Carrie Supple: Thank you for your, thank you for your kind words, Carrie. I appreciate them.

Beverly Price: It is a remarkable comment on socialist Israeli life back then, and on its self-assurance in the society, that he felt able, safe, and trusting to leave home at 14, have in mind a place to go, and where he became part of a surrogate family, not deemed homeless or a missing child, as would be true today. Yeah, very interesting point. Yes.

Q: Shelly: What do you know about his wife?

A: I know nothing about his wife. Interestingly, Robert Alter barely writes about her at all in his book, and I haven’t seen anything about his wife, I’m afraid, or, indeed, about his children, apart from Fania, who is very well known as a public intellectual in her own right.

Bobby Steger: Thank you for your kind words.

Gita Carr: No one wrote as intuitively from a woman’s point of view as Oz. That’s a very interesting point. Thank you. Yes, I mean, it’s certainly the case that he created more compelling women characters and wrote a lot about women and marriages and marriages going wrong, so that’s a very interesting observation.

Q: William Chinofsky: Who wrote “time to stop sitting shiva for the Holocaust?”

A: I’m sorry, . I do apologise.

Romaine: 12 for heroes. So I don’t know what this means, 12 for heroes and age his mom killed herself, she was tragically young. She was in her very, very early 30s. It was awful, absolutely awful.

Diane, thank you for your kind words.

Shelly Shapiro: Moby-Dick is certainly a story about fanaticism. Well, obsession. Is obsession the same thing as fanaticism? I will leave that to you all to consider.

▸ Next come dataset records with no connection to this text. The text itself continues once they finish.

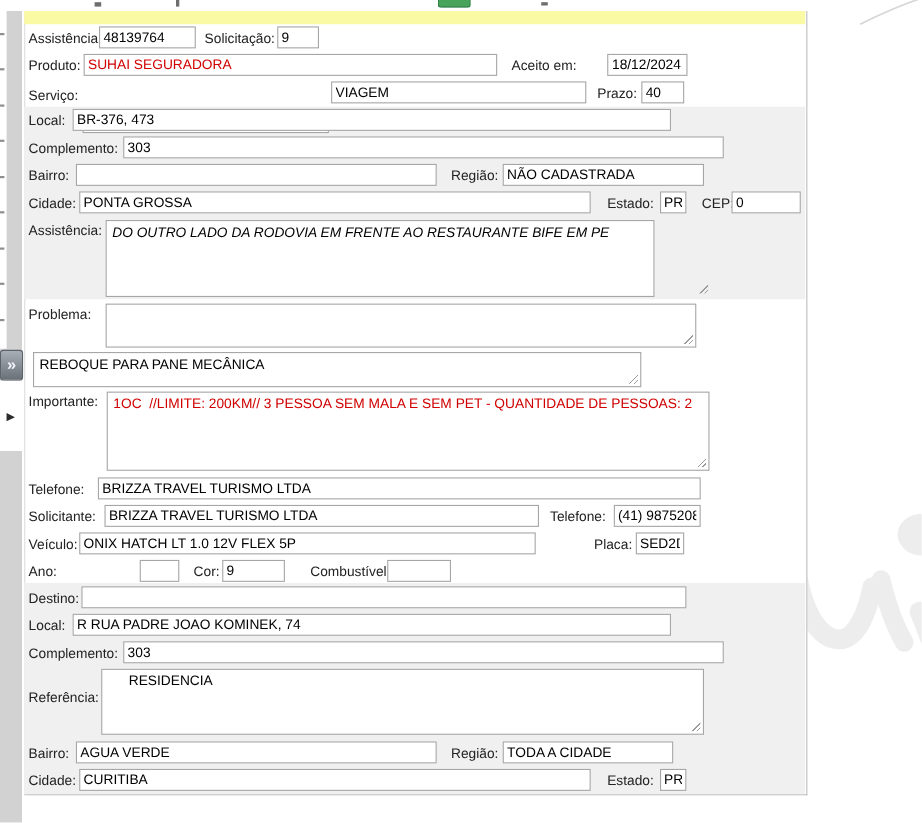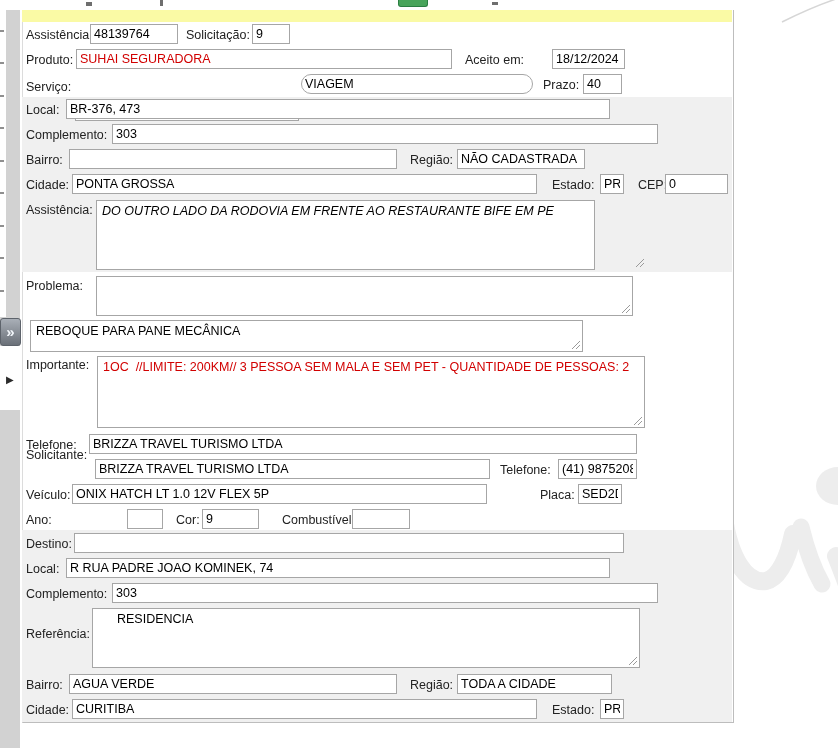--- a/index.html
+++ b/index.html
@@ -97,7 +97,7 @@
 
   <div class="lbl" style="left:26px;top:80px">Serviço:</div>
   <input class="inp" style="left: 75px; top: 74px; width: 224px; margin-top: 27px;" value="TÁXI">
-  <input class="inp" style="left: 301px; top: 74px; width: 232px; border-radius: 10px;" value="VIAGEM">
+  <input class="inp" style="left: 301px; top: 74px; width: 232px;" value="VIAGEM">
   <div class="lbl" style="left:543px;top:78px">Prazo:</div>
   <input class="inp" style="left: 583px; top: 74px; width: 39px;" value="40">
 

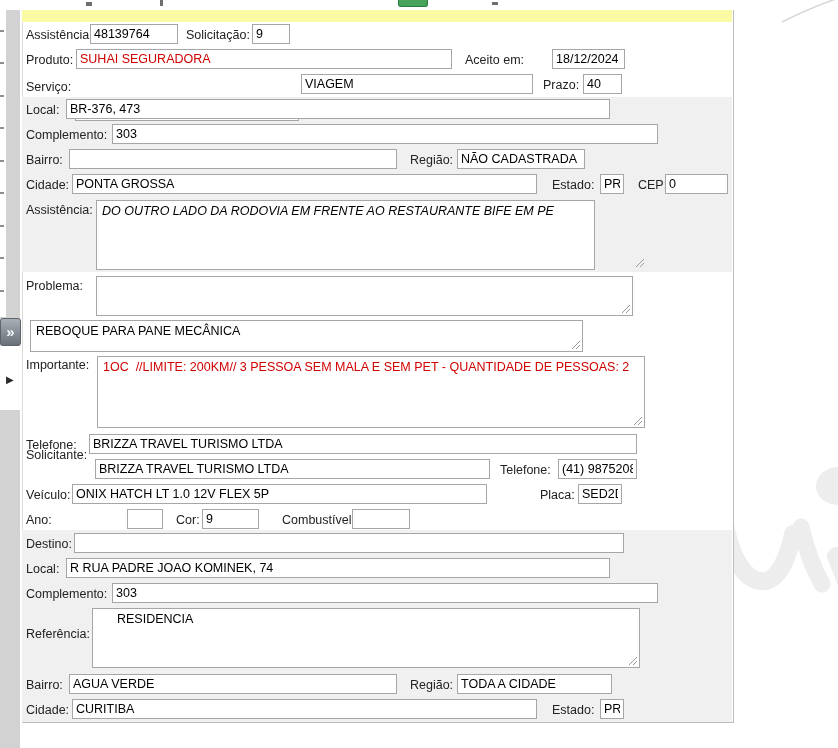--- a/index.html
+++ b/index.html
@@ -110,7 +110,7 @@
   <div class="lbl" style="left:26px;top:153px">Bairro:</div>
   <input class="inp" style="left: 69px; top: 149px; width: 328px;" value="">
   <div class="lbl" style="left:410px;top:153px">Região:</div>
-  <input class="inp" style="left: 457px; top: 149px; width: 128px;" value="NÃO CADASTRADA">
+  <input class="inp" style="left: 457px; top: 149px; width: 183px;" value="NÃO CADASTRADA">
 
   <div class="lbl" style="left:26px;top:178px">Cidade:</div>
   <input class="inp" style="left: 72px; top: 174px; width: 465px;" value="PONTA GROSSA">

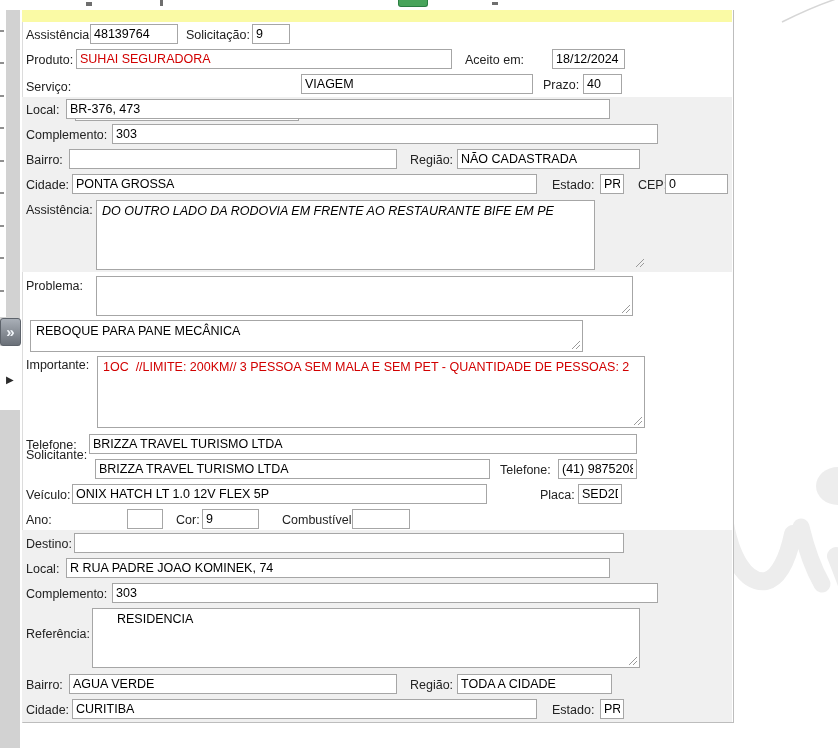--- a/index.html
+++ b/index.html
@@ -137,7 +137,7 @@
   <div class="lbl" style="left:26px;top:438px">Telefone:</div>
   <input class="inp" style="left: 89px; top: 434px; width: 548px;" value="BRIZZA TRAVEL TURISMO LTDA">
 
-  <div class="lbl" style="left:26px;top:448px">Solicitante:</div>
+  <div class="lbl" style="left:26px;top:463px">Solicitante:</div>
   <input class="inp" style="left: 95px; top: 459px; width: 395px;" value="BRIZZA TRAVEL TURISMO LTDA">
   <div class="lbl" style="left:500px;top:463px">Telefone:</div>
   <input class="inp" style="left: 558px; top: 459px; width: 79px;" value="(41) 987520845">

Shelly Lassman. Sorry, Sheila Lassman. I do apologise. He wrote together with his daughter a book about the Talmud. Don’t remember the title. I will tell you the title. It was one of his very, very last books called “Jews and Words” published in 2012, one of his very last books.

Susan’s iPad: Thank you for your kind words.

Michael Block: The name of his most famous book, “A Tale of Love and Darkness,” published in 2002 originally. Wonderful, wonderful book.

Q: David Freund: Please repeat the three American authors Oz favourite.

A: Herman Melville, Sherwood Anderson, and William Faulkner, in that order, he said, and the title of the book you describe is “Eight Hours in the Life of an Author.”

Oh my Lord. I’m sorry. I can’t. I can’t find the note . If I can track it down, I will send it to you.

Judith Yousiskin: I do agree that a child can and does pick up feelings around. Particularly remember hearing my parents and their friends in English talking about what was happening over there, in inverted commas, as I was sitting under the table. It made a huge impression on my life. Thank you for sharing that, Judith, and I think you’re absolutely right.

Aviva Laskoff: Thank you. Thank you for your kind words.

A.D. Cochran: Thank you for your kind words. Right. I’m sorry. It’s 6:01. I must love you and leave you. Thank you so much for all your fascinating questions and suggestions and insights. Thank you for joining me over these past three weeks.